Effects of doping in the s± gap

(Jan. 14, 2014)

Resistivity and scattering rate in BKFA
One liner: The s± nature of the superconducting gap in BaFe2As2 is such that in-plane doping by cobalt atoms depletes superconductivity, whereas out-of-plane potassium doping preserves the superconducting stiffness.

More details: Opposite to conventional materials, in an s± superconductor non magnetic impurity scattering mixes electron and hole states with opposing phases and, hence, is pair-breaking. The superconducting state optical conductivity (see figure) of Co doped BaFe2As2 shows a very large residual conductivity below the gap energy (hatched area). This is the signature of unpaired quasiparticles. Conversely, in the K doped material, a full gap (vanishingly small optical conductivity) is present. In the former compound, Co atoms go into the FeAs planes and, hence, act as diffusion centers. In the latter, K atoms enter the structure outside the plane and do not mix the bands at the Fermi level. The strong residual conductivity in the Co material opposed to the zero valued sub-gap optical conductivity in the K doped compound strongly supports a s± symmetry superconductor where impurity is pair-breaking.

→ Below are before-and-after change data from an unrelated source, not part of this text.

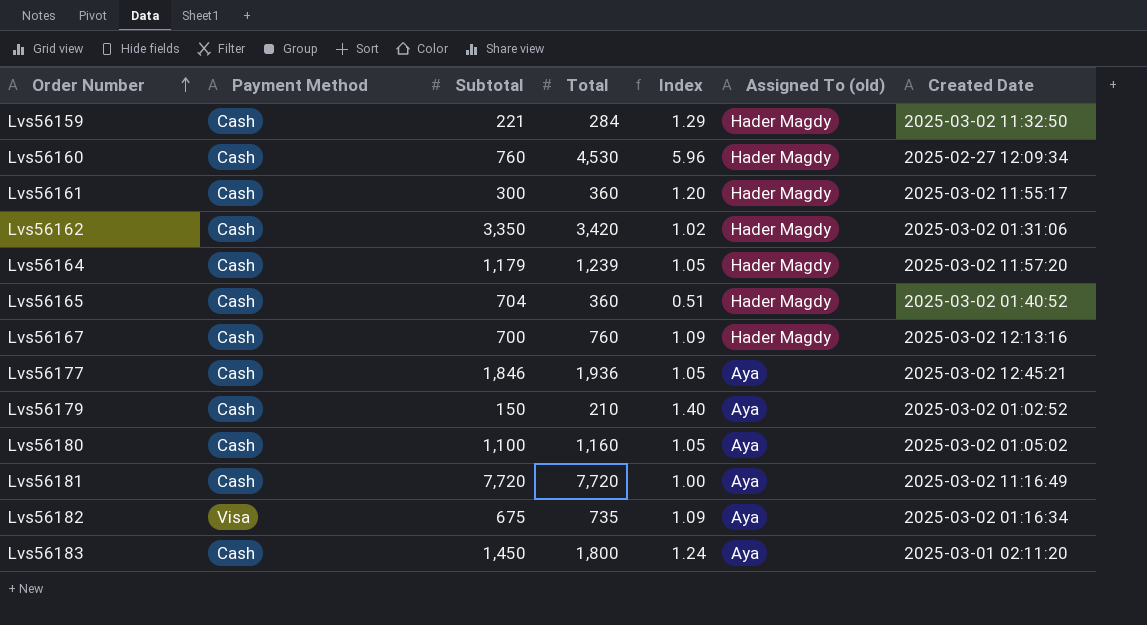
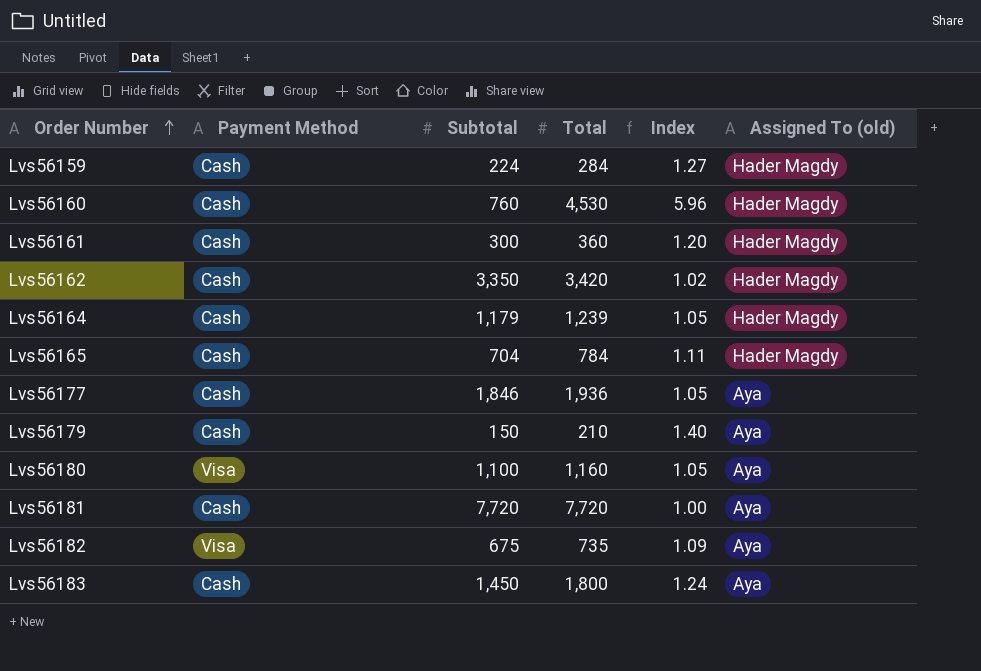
column Created Date | position: 7 -> none
row Lvs56167: Cash | 700 | 760 | 1.09 | Hader Magdy | 2025-03-02 12:13:16 -> none
Lvs56159 | Subtotal: 221 -> 224
Lvs56159 | Index: 1.29 -> 1.27
Lvs56165 | Total: 360 -> 784
Lvs56165 | Index: 0.51 -> 1.11
Lvs56180 | Payment Method: Cash -> Visa

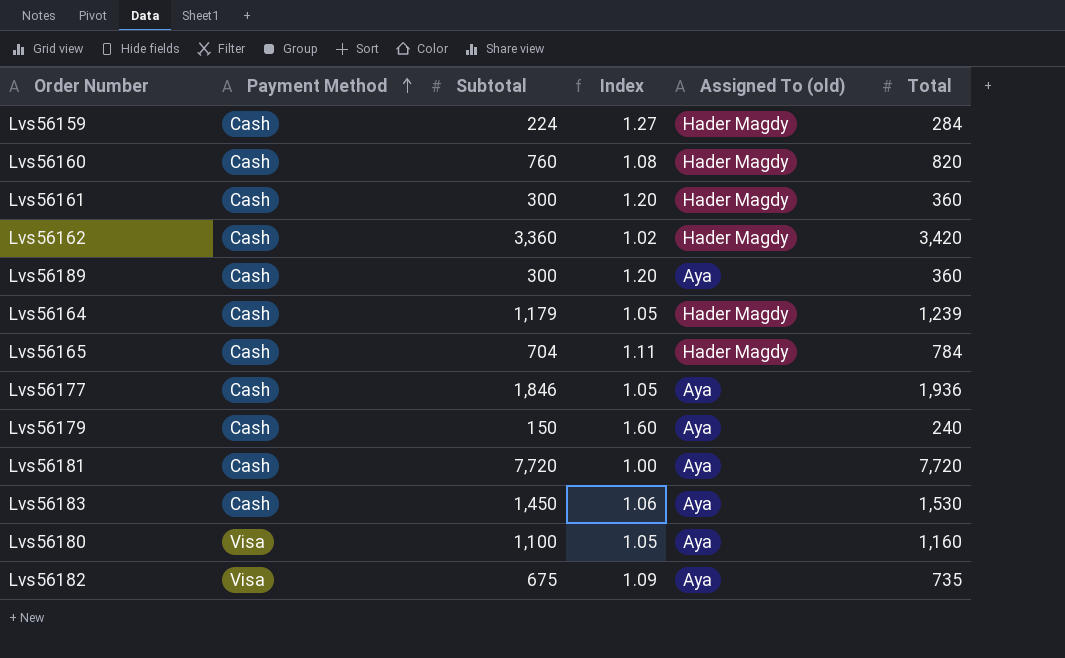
row order: Order Number ascending -> Payment Method ascending
column Total | position: 4 -> 6
Lvs56160 | Index: 5.96 -> 1.08
Lvs56160 | Total: 4,530 -> 820
Lvs56162 | Subtotal: 3,350 -> 3,360
row Lvs56189: none -> Cash | 300 | 1.20 | Aya | 360
Lvs56179 | Index: 1.40 -> 1.60
Lvs56179 | Total: 210 -> 240
Lvs56183 | Index: 1.24 -> 1.06
Lvs56183 | Total: 1,800 -> 1,530

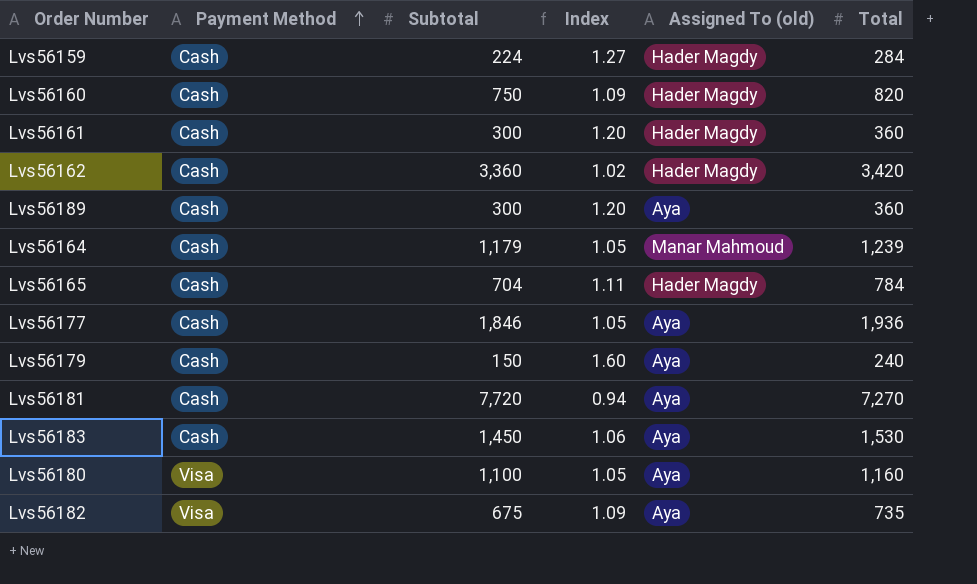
Lvs56160 | Subtotal: 760 -> 750
Lvs56160 | Index: 1.08 -> 1.09
Lvs56164 | Assigned To (old): Hader Magdy -> Manar Mahmoud
Lvs56181 | Index: 1.00 -> 0.94
Lvs56181 | Total: 7,720 -> 7,270

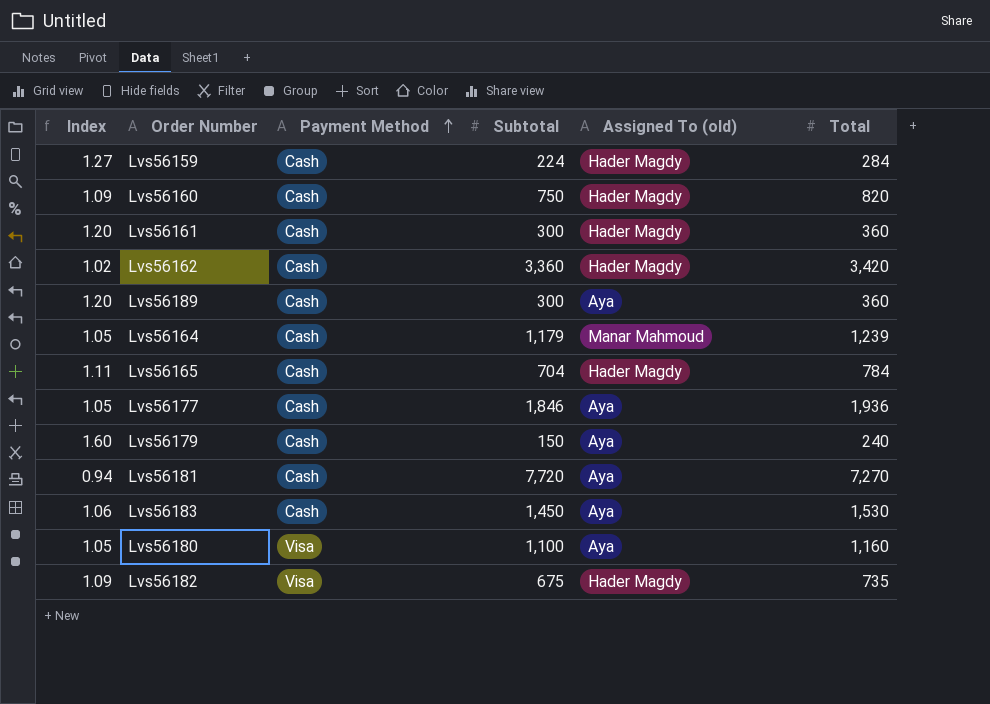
column Index | position: 4 -> 1
Lvs56182 | Assigned To (old): Aya -> Hader Magdy

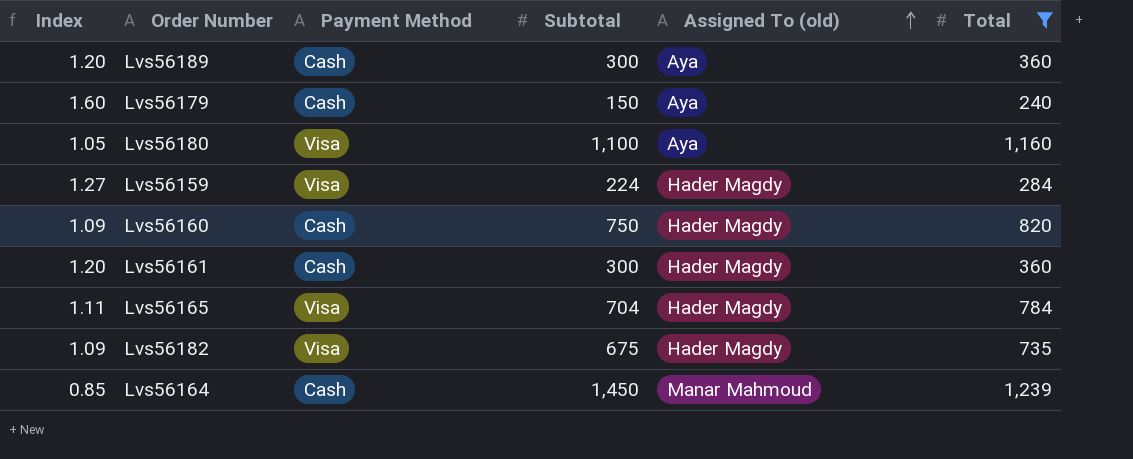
filter: none -> Total <= 1,239
row order: Payment Method ascending -> Assigned To (old) ascending
Lvs56159 | Payment Method: Cash -> Visa
Lvs56165 | Payment Method: Cash -> Visa
Lvs56164 | Index: 1.05 -> 0.85
Lvs56164 | Subtotal: 1,179 -> 1,450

Publication: Optical conductivity of Ba0.6K0.4Fe2As2: The effect of in-plane and out-of-plane doping the superconducting gap., Y.M. Dai, B. Xu, B. Shen, H.H. Wen, X.G. Qiu, and R.P.S.M. Lobo, EPL 104, 47006 (2013) [EPL page]

Linear scattering rate in Ba0.6K0.4Fe2As2

(Sep. 30, 2013)

Resistivity and scattering rate in BKFA
One liner: The curvature observed in the temperature dependence of the resistivity of Ba0.6K0.4Fe2As2 comes from an incoherent band with a flat lifetime and a coherent band T-linear scattering rate, which we associate to quantum critical point fluctuations.

More details: The temperature dependence of the resistivity of Ba0.6K0.4Fe2As2 has a negative curvature (top panel). We show that this can be explained by a multiband contribution to transport where one band has an incoherent-like large, temperature independent, scattering rate and another band has a sharp Drude peak with a scattering rate evolving linearly with temperature (bottom panel). The low temperature resistivity is dominated by the narrow peak whereas a crossover to the flat incoherent band takes over above ~170 K. The linear, hidden, scattering rate seems to originate from spin fluctuations close to an antiferromagnetic quantum critical point.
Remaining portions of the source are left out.